Innovation Deal : La boucle vertueuse du véhicule électrique

Pionnier et leader européen de l’électromobilité, Renault est également aux avant-postes dans la mise en œuvre de l’économie circulaire de la batterie du véhicule électrique, avec des projets innovants et ambitieux notamment en matière de seconde vie et d’applications de charge bidirectionnelle.

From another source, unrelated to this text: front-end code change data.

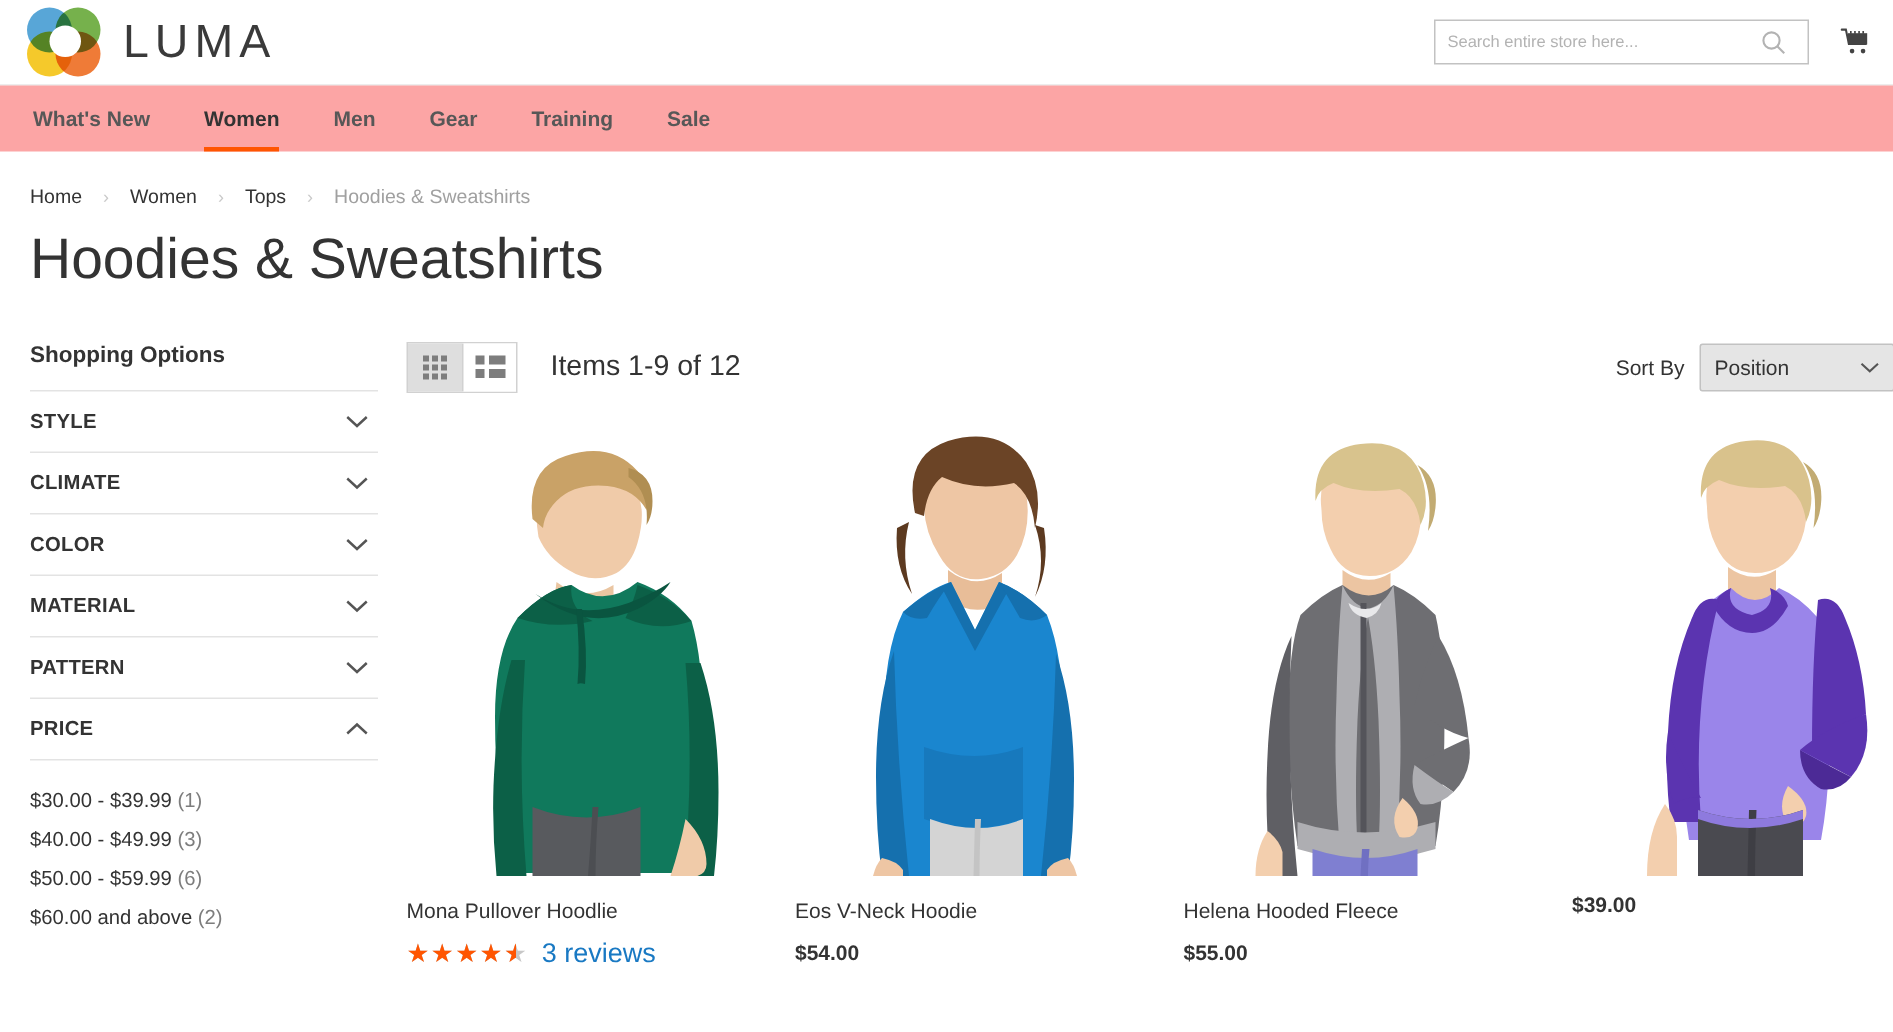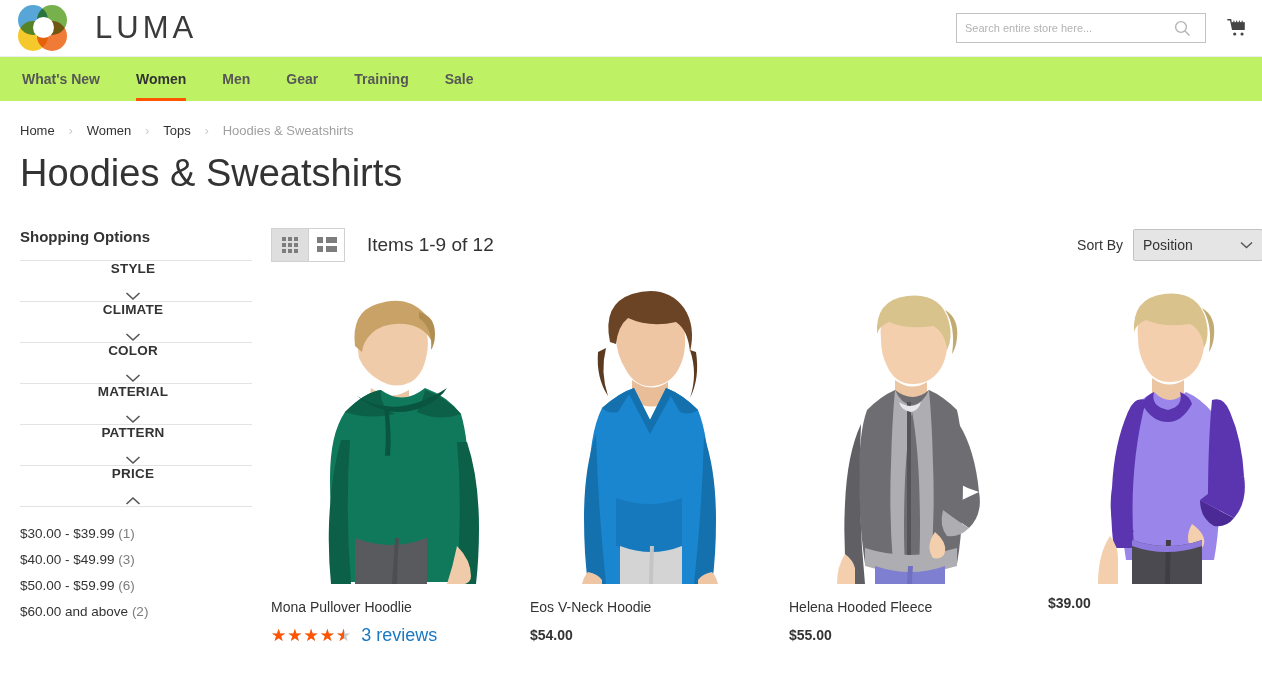--- a/index.html
+++ b/index.html
@@ -14,21 +14,21 @@
   }
 
   
   .header {
     height: 56px;
     position: relative;
     background: #ffffff;
   }
   .logo-wrap {
     position: absolute; left: 18px; top: 5px;
-    display: flex; align-items: center; gap: 27px;
+    display: flex; align-items: center; gap: 14px;
     cursor: pointer;
   }
   .logo-mark { position: relative; width: 50px; height: 46px; }
   .logo-mark span {
     position: absolute; width: 30px; height: 30px; border-radius: 50%;
     mix-blend-mode: multiply; opacity: .92;
   }
   .lc-blue   { left: 0px;  top: 0px;  background: #4a9fd4; }
   .lc-green  { left: 19px; top: 0px;  background: #6aaa3c; }
   .lc-orange { left: 19px; top: 16px; background: #ee7026; }
@@ -63,21 +63,21 @@
   }
   .cart-btn {
     position: absolute; right: 8px; top: 12px;
     width: 34px; height: 32px; display: flex;
     align-items: center; justify-content: center;
     background: transparent; border: 0; cursor: pointer;
   }
 
   
   .nav {
-    height: 45px; background: #bef264;
+    height: 45px; background: #fca5a5;
     display: flex; align-items: stretch; padding-left: 18px;
     border-top: 1px solid #ededed;
   }
   .nav-item {
     display: flex; align-items: center;
     padding: 0 18px;
     font-size: 14px; font-weight: bold; color: #575757;
     cursor: pointer; position: relative;
   }
   .nav-item:first-child { padding-left: 4px; }
@@ -114,21 +114,20 @@
   .sidebar { width: 232px; flex: 0 0 232px; }
   .sidebar-title {
     font-size: 15px; font-weight: bold; color: #333;
     padding-bottom: 15px;
   }
   .filter {
     border-top: 1px solid #e3e3e3;
     height: 41px; display: flex; align-items: center;
     justify-content: space-between; padding-right: 6px;
     cursor: pointer;
-    flex-direction: column;
   }
   .filter-label {
     font-size: 13.5px; font-weight: bold; color: #333;
     letter-spacing: .2px;
   }
   .filter-items { border-top: 1px solid #e3e3e3; padding-top: 14px; }
   .filter-item {
     font-size: 13.5px; color: #333; padding: 5px 0 6px 0;
     cursor: pointer;
   }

Le groupe promeut activement une évolution du cadre réglementaire actuel pour mieux prendre en compte et favoriser ce type d’innovations qui bousculent les règles de l’économie « linéaire » traditionnelle et effacent les frontières entre les notions de déchet et de produit et les secteurs de l’énergie et du transport. En effet une batterie de véhicule électrique arrivée à la fin de sa vie automobile et considérée comme un déchet par la réglementation existante peut aujourd’hui avoir une seconde vie dans le secteur de l’énergie à-travers des applications de stockage stationnaire d’énergie électrique issue notamment de sources renouvelables intermittentes telles que le solaire ou l’éolien. Elle peut également être utilisée dès sa première vie comme capacité de stockage décentralisée pour les réseaux électriques, à-travers des applications de charge bidirectionnelle dites « vehicle-to-grid » (la batterie peut injecter de l’électricité dans le réseau lors des pics de consommation).

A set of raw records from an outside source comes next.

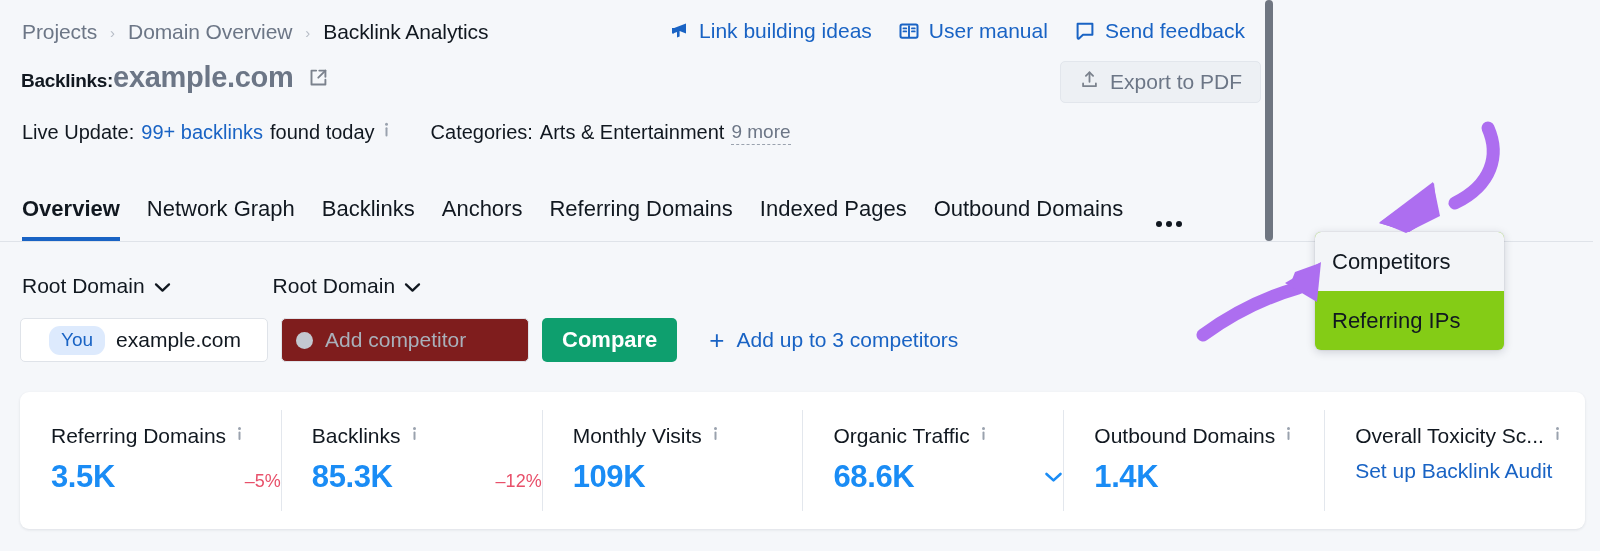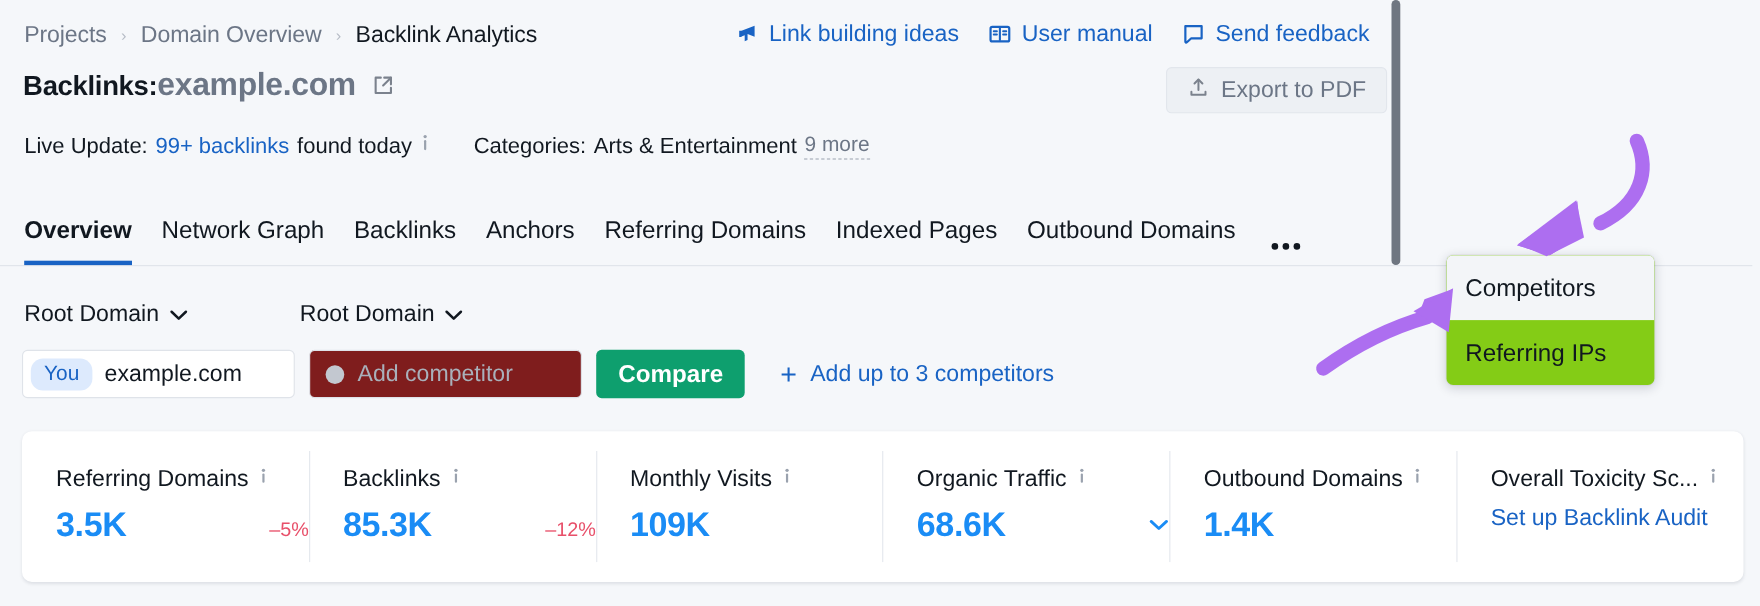--- a/index.html
+++ b/index.html
@@ -26,21 +26,21 @@
   .export-btn {
     position: absolute; right: 20px; top: 61px;
     display: flex; align-items: center; gap: 10px;
     height: 42px; padding: 0 18px;
     background: #edf0f4; border: 1px solid #e2e6ec; border-radius: 5px;
     color: #6c7686; font-size: 21px; cursor: pointer;
   }
 
   
   .page-title { position: absolute; left: 21px; top: 61px; display: flex; align-items: baseline; gap: 0; }
-  .title-main { font-size: 25px; font-weight: bold; color: #111820; letter-spacing: -0.3px; }
+  .title-main { font-size: 19px; font-weight: bold; color: #111820; letter-spacing: -0.3px; }
   .title-domain { font-size: 29px; font-weight: bold; color: #6c7686; letter-spacing: -0.3px; }
   .title-ext { margin-left: 13px; align-self: center; display: inline-flex; cursor: pointer; }
 
   
   .meta-row { position: absolute; left: 22px; top: 120px; display: flex; align-items: center; }
   .meta-item { font-size: 20px; color: #111820; display: flex; align-items: center; gap: 7px; }
   .meta-item .lnk { color: #1963c4; }
   .meta-gap { width: 40px; }
   .more-link { color: #6c7686; font-size: 19px; border-bottom: 1px dashed #9aa2ae; cursor: pointer; padding-bottom: 1px; }
   .info-i { color: #9aa2ae; font-size: 19px; font-style: italic; font-family: "Liberation Serif", serif; cursor: pointer; }
@@ -67,21 +67,21 @@
   
   .sel-row { position: absolute; left: 22px; top: 274px; display: flex; align-items: flex-end; }
   .sel { display: flex; align-items: center; gap: 9px; font-size: 21px; color: #111820; cursor: pointer; }
   .sel.second { margin-left: 102px; }
   .caret { display: inline-block; }
 
   .inputs-row { position: absolute; left: 20px; top: 318px; display: flex; align-items: center; }
   .dom-input {
     width: 248px; height: 44px; background: #fff;
     border: 1px solid #dfe3e9; border-radius: 5px;
-    display: flex; align-items: center; padding: 0 7px; gap: 11px; cursor: text;
+    display: flex; align-items: center; padding: 0 28px; gap: 11px; cursor: text;
   }
   .you-badge { background: #ddeafd; color: #1963c4; font-size: 19px; border-radius: 11px; padding: 3px 12px 4px; }
   .dom-val { font-size: 21px; color: #111820; }
   .comp-input {
     width: 248px; height: 44px; background: #7f1d1d;
     border: 1px solid #dfe3e9; border-radius: 5px;
     display: flex; align-items: center; padding: 0 14px; gap: 12px; margin-left: 13px; cursor: text;
   }
   .comp-dot { width: 17px; height: 17px; border-radius: 50%; background: #c3c8d0; flex: none; }
   .comp-ph { font-size: 21px; color: #a9b0ba; }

Dans le cadre du Plan d’Action Economie Circulaire de la Commission Européenne, l’Innovation Deal “From E-Mobility to recycling: the virtuous loop of the electric Vehicle” a été lancé en 2018 entre la Commission, Renault et sept autres partenaires publics et privés (1), avec pour objectif d’identifier les freins réglementaires à un déploiement massif, environnementalement bénéfique et économiquement viable d’applications de seconde vie de batteries de véhicule électrique et de services de type « vehicle-to-grid » au sein de l’Union Européenne.

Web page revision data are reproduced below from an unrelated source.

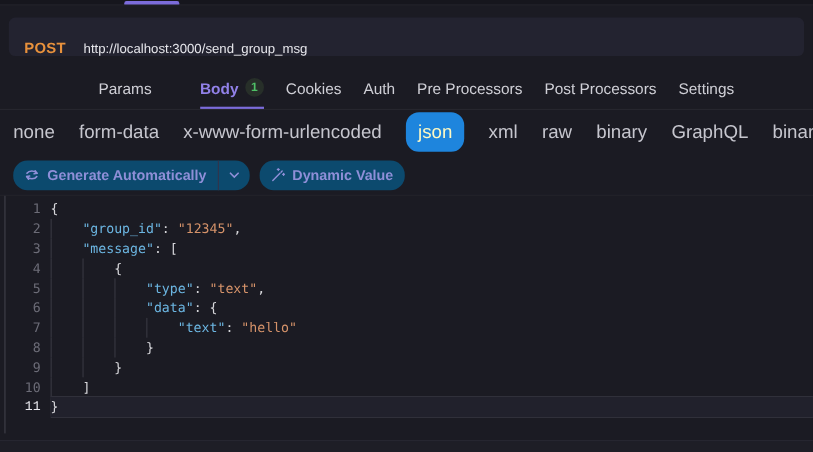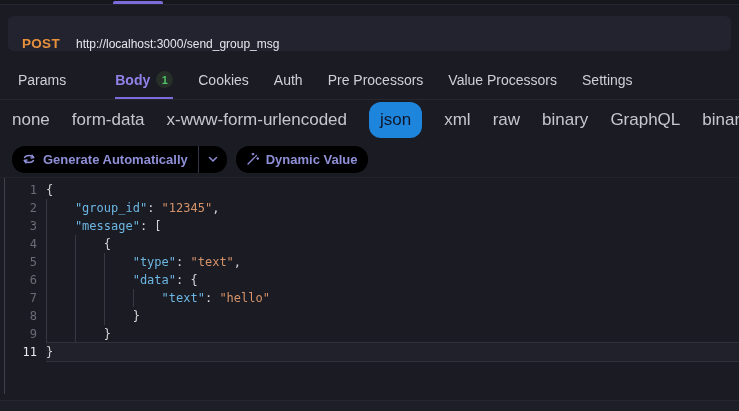--- a/index.html
+++ b/index.html
@@ -36,21 +36,22 @@
   }
   .method { font-weight: bold; font-size: 13.5px; letter-spacing: .3px; margin-right: 16px; }
   .url-text { color: #e6e6eb; font-size: 12px; }
 
   
   .tabs-row {
     position: absolute; top: 60px; left: 0; right: 0; height: 40px;
     display: flex; align-items: stretch;
     padding-left: 18px;
     border-bottom: 1px solid #26262e;
-    column-gap: 25px;
+    column-gap: 20px;
+    justify-content: center;
   }
   .tab {
     display: flex; align-items: center; column-gap: 6px;
     font-size: 14px; color: #cfcfd6;
     cursor: pointer;
     border-bottom: 2px solid transparent;
     padding-top: 2px;
   }
   .tab.active { color: #9181e8; font-weight: bold; border-bottom-color: #7c6cdb; margin-left: 24px; }
   .tab .badge {
@@ -62,36 +63,36 @@
 
   
   .body-type-row {
     position: absolute; top: 101px; left: 0; right: 0; height: 38px;
     display: flex; align-items: center;
     padding-left: 12px;
     column-gap: 22px;
   }
   .body-type { font-size: 17px; color: #c6c6ce; cursor: pointer; white-space: nowrap; }
   .body-type.selected {
-    color: #0f172a;
+    color: #fef9c3;
     padding: 8px 11px;
     border-radius: 12px;
   }
 
   
   .toolbar {
     position: absolute; top: 140px; left: 0; right: 0; height: 38px;
     display: flex; align-items: center;
     padding-left: 12px;
     column-gap: 9px;
   }
   .tbtn {
     display: flex; align-items: center;
     height: 27px;
-    background: #000000;
+    background: #0c4a6e;
     border: none; border-radius: 13px;
     color: #8f8fd8; font-size: 13px; font-weight: bold;
     font-family: "Liberation Sans", sans-serif;
     cursor: pointer;
     padding: 0;
   }
   .tbtn .seg { display: flex; align-items: center; column-gap: 7px; padding: 0 10px; height: 100%; }
   .tbtn .divider { width: 1px; height: 100%; background: #34344a; }
   .tbtn .seg.caret { padding: 0 9px; }
   .tbtn svg { display: block; }
@@ -109,21 +110,21 @@
     background: #41414b;
   }
   .code-row { display: flex; height: 18px; line-height: 18px; }
   .gutter {
     width: 46px; flex: 0 0 46px;
     text-align: right; padding-right: 9px;
     color: #6c6c77;
     user-select: none;
   }
   .code-line { flex: 1; white-space: pre; color: #d6d6da; }
-  .code-row.active .gutter { color: #e8e8ee; }
+  .code-row.active .gutter { color: #e8e8ee; font-family: Liberation Mono, monospace; }
   .code-row.active .code-line {
     background: #21212c;
     box-shadow: 0 1px 0 #30303a, 0 -1px 0 #30303a;
   }
   .tok-key {}
   .tok-str {}
   .tok-punct { color: #d6d6da; }
   .ind {
     display: inline-block; width: 4ch;
     border-left: 1px solid #383842;
@@ -164,21 +165,21 @@
       <div class="tab">
         <span>Cookies</span>
       </div>
       <div class="tab">
         <span>Auth</span>
       </div>
       <div class="tab">
         <span>Pre Processors</span>
       </div>
       <div class="tab">
-        <span>Value Processors</span>
+        <span>Post Processors</span>
       </div>
       <div class="tab">
         <span>Settings</span>
       </div>
     </nav>
 
   <div class="body-type-row">
       <span class="body-type">none</span>
       <span class="body-type">form-data</span>
       <span class="body-type">x-www-form-urlencoded</span>
@@ -255,20 +256,24 @@
         <span class="code-line"><span class="ind"></span><span class="ind"></span><span class="ind"></span><span class="ind"></span><span class="tok-key" style="color: rgb(108, 182, 226);">"text"</span><span class="tok-punct" style="color: rgb(214, 214, 218);">: </span><span class="tok-str" style="color: rgb(214, 147, 106);">"hello"</span></span>
       </div>
       <div class="code-row r8">
         <span class="gutter">8</span>
         <span class="code-line"><span class="ind"></span><span class="ind"></span><span class="ind"></span><span class="tok-punct" style="color: rgb(214, 214, 218);">}</span></span>
       </div>
       <div class="code-row r9">
         <span class="gutter">9</span>
         <span class="code-line"><span class="ind"></span><span class="ind"></span><span class="tok-punct" style="color: rgb(214, 214, 218);">}</span></span>
       </div>
+      <div class="code-row r10">
+        <span class="gutter">10</span>
+        <span class="code-line"><span class="ind"></span><span class="tok-punct" style="color: rgb(214, 214, 218);">]</span></span>
+      </div>
       <div class="code-row r11 active">
         <span class="gutter">11</span>
         <span class="code-line"><span class="tok-punct" style="color: rgb(214, 214, 218);">}</span></span>
       </div>
     </div>
   <div class="panel-edge"></div>
 
   <div class="bottom-bar"></div>
 
 </div>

A l’issue de ces travaux collaboratifs les partenaires ont identifié dans le cadre réglementaire actuel une série de freins de nature à pénaliser ce type d’applications, tels que :

  • Le risque que des batteries parfaitement fonctionnelles et réutilisables soient classées prématurément comme des déchets et que leur transport d’un pays membre de l’UE à un autre en vue de leur réutilisation soit soumis à de longues et fastidieuses procédures administratives ;
  • Le double paiement, dans les pays étudiés (France, Allemagne, Pays-Bas et Suède), des taxes sur la consommation et le transport d’électricité dans le cas de la charge bidirectionnelle ;
  • Le manque d’incitations à développer des infrastructures de charge intelligente et/ou bidirectionnelle, et (pour les propriétaires de véhicule électrique) à optimiser sa propre consommation d’électricité sur le réseau de distribution d’électricité en utilisant la batterie de son véhicule électrique comme capacité de stockage locale.

Ces conclusions sont synthétisées dans le Rapport Final (en anglais) et développées dans les différents livrables de l’Innovation Deal qui peuvent être téléchargés via les liens ci-dessous :

La Commission Européenne a décidé de publier ces documents dans le cadre du processus d’évaluation de la Directive Batterie (qui doit être révisée au cours des deux prochaines années), attestant ainsi de la qualité et de la pertinence de ce travail et reconnaissant Renault comme un acteur clé dans ce domaine.


 (1)Bouygues Energies & Services, la startup néerlandaise LomboXnet, Les Ministères Français et Néerlandais de l’Environnement et de l’Economie et la province d’Utrecht aux Pays-Bas.